Rebecca Digne, Climats, 2014
Video HD | Couleur | 6 mn 30

Rebecca Digne est née en 1982 à Marseille. Elle vit et travaille à Paris.
Diplômée de l’École Nationale Supérieure des Beaux-Arts de Paris avec les félicitations du jury, puis résidente pendant deux ans à la Rijksakademie Van Beelden Kunsten à Amsterdam en 2010-2011. Elle suit ensuite le programme du Pavillon, laboratoire de création au Palais de Tokyo en 2013-2014 à Paris.

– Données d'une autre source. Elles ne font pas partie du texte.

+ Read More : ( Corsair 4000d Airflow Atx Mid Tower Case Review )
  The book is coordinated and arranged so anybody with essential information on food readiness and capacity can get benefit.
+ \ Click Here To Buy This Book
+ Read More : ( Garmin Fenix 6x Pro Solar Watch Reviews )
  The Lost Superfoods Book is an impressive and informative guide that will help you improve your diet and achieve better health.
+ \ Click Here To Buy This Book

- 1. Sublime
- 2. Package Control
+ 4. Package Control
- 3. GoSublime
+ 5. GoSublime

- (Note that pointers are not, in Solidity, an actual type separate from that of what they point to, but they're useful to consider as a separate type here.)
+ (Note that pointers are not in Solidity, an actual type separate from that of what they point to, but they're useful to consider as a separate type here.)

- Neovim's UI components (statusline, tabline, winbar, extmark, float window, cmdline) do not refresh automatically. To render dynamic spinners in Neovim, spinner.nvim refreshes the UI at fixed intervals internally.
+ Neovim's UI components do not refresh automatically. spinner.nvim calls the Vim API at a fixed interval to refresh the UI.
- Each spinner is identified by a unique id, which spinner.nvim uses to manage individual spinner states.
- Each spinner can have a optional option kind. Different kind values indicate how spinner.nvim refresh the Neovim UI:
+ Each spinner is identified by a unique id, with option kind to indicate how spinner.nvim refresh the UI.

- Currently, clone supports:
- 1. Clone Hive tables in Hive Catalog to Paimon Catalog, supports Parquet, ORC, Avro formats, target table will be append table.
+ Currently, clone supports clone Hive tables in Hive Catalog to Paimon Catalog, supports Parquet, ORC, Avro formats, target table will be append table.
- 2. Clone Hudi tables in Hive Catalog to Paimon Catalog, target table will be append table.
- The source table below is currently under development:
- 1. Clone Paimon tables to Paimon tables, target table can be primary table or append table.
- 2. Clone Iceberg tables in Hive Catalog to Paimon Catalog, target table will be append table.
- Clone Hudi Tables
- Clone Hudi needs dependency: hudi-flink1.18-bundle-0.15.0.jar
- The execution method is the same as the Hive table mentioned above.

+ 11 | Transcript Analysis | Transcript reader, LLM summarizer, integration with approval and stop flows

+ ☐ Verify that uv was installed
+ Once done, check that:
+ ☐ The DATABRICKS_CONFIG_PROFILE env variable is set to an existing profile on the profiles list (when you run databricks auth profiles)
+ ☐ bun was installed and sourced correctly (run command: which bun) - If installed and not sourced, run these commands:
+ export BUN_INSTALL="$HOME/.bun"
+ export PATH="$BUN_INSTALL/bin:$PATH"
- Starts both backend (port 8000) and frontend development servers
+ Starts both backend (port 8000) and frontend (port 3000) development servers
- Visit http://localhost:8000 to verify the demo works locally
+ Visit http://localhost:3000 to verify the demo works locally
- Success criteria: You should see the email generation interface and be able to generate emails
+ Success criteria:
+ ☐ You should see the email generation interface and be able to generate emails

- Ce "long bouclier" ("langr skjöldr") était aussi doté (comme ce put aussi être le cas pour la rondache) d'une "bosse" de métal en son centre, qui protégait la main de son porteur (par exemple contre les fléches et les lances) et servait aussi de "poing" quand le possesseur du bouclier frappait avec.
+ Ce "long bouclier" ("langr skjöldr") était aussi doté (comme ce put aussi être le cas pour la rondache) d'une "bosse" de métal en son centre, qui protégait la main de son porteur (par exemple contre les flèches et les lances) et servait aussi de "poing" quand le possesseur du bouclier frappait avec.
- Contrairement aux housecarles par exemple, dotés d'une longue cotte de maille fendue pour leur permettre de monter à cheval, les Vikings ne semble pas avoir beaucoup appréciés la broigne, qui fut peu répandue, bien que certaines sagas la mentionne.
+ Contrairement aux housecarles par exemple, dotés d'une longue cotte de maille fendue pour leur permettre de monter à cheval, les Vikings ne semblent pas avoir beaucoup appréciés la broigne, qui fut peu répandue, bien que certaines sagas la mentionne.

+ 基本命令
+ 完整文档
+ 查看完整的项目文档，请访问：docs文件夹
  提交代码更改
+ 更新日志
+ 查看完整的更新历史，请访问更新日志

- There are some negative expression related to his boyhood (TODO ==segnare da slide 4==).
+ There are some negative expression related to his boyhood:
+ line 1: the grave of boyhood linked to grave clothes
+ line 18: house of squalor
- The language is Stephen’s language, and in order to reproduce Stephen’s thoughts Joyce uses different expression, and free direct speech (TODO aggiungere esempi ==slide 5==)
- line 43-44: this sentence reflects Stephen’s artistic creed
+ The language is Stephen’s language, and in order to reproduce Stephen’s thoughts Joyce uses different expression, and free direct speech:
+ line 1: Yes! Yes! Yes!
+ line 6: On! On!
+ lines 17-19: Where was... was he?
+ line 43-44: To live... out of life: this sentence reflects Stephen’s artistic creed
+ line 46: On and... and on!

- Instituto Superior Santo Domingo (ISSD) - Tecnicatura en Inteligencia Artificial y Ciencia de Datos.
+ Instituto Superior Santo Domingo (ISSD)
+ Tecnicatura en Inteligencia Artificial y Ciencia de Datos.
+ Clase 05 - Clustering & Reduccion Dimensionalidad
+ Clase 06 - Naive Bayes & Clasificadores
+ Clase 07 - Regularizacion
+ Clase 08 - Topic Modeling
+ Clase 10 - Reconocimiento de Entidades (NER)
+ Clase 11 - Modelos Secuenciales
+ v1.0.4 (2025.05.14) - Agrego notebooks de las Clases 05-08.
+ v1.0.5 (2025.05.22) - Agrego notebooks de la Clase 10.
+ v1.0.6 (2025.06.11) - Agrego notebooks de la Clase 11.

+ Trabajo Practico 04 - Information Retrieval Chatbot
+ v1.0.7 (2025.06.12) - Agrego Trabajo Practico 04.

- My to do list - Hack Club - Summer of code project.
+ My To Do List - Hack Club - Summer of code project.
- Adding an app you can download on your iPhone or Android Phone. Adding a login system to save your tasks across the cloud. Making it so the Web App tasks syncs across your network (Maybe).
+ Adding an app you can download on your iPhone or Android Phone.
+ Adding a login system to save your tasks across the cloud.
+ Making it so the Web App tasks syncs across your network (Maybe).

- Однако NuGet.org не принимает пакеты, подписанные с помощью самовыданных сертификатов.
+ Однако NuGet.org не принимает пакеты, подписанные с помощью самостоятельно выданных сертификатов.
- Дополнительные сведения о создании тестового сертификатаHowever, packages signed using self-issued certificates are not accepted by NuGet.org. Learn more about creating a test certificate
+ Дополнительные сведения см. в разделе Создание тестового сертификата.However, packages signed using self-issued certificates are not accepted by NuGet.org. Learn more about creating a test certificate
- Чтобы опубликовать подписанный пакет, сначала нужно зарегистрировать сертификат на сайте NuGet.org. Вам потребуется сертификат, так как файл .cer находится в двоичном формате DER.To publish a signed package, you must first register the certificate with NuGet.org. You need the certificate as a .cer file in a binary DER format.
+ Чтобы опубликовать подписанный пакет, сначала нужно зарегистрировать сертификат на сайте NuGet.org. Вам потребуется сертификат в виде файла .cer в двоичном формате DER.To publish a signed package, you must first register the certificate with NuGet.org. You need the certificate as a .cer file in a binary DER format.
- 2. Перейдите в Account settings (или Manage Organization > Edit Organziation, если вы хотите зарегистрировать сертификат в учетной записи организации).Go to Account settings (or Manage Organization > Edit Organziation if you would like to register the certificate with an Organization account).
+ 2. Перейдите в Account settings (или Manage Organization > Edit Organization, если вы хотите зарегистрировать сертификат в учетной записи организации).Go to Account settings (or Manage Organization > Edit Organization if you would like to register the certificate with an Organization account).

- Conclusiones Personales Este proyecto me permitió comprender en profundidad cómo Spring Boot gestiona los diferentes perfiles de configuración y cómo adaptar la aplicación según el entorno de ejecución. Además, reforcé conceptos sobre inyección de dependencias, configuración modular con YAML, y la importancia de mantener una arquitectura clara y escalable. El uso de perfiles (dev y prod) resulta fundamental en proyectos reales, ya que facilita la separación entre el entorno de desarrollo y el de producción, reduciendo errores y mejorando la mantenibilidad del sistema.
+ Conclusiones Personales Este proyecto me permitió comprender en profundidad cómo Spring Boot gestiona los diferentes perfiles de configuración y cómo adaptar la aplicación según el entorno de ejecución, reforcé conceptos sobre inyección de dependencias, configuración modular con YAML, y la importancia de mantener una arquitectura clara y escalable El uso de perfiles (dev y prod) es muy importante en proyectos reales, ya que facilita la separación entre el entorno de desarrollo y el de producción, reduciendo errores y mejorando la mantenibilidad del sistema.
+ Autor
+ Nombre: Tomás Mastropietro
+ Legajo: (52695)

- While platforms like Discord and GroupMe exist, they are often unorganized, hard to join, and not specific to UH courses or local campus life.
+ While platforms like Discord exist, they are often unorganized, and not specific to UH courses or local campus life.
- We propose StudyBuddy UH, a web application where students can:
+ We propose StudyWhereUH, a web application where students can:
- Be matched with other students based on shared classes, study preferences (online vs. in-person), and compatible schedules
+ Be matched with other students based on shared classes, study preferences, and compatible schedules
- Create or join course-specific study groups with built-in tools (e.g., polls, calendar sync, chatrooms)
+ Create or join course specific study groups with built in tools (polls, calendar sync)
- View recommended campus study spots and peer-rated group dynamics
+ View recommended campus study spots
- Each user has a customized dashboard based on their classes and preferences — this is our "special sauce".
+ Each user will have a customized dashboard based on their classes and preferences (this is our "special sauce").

Parmi ses expositions récentes :  « La Ville au Corps », Carreau du Temple (2016), « Les pieds dans le plat », La Forme au Havre (2016) « Au-delà de l’image (II) » Galerie Escougnou-Cetraro, Paris (2015),  « Visio : Next Generation Moving Images », Palazzo Strozzi à Florence (2015),  « Climats Artificiels » (2015) à la Fondation EDF à Paris, « 100 ans plus tard » au Palais de Tokyo à Paris (2014),  « AB Show » à la Nomas Fondation à Rome,  « Facing Mercurio & Mains » à la galerie Jeanine Hofland Contemporary Art, Amsterdam (2012) ,  « Tapis Volants », Villa Medici à Rome, et Musée des Abattoirs à Toulouse (2012), « Vesuvio », Maison Descartes, Amsterdam (2012), « Dynasty » au Musée d’Art Moderne de la Ville de Paris et au Palais de Tokyo à Paris (2010). Elle participe la même année au 55e Salon d’art contemporain de Montrouge. Son travail fait partie de la collection du Centre National D’art Moderne – Centre Georges Pompidou, Paris, de la Seven Gravity Collection et de plusieurs collections privées en Europe. En 2016 elle est « Coup de cœur  » du Prix LE BAL de la jeune création avec l’ADAGP, et lauréate du Prix « Talents contemporains » de la Fondation François Schneider. 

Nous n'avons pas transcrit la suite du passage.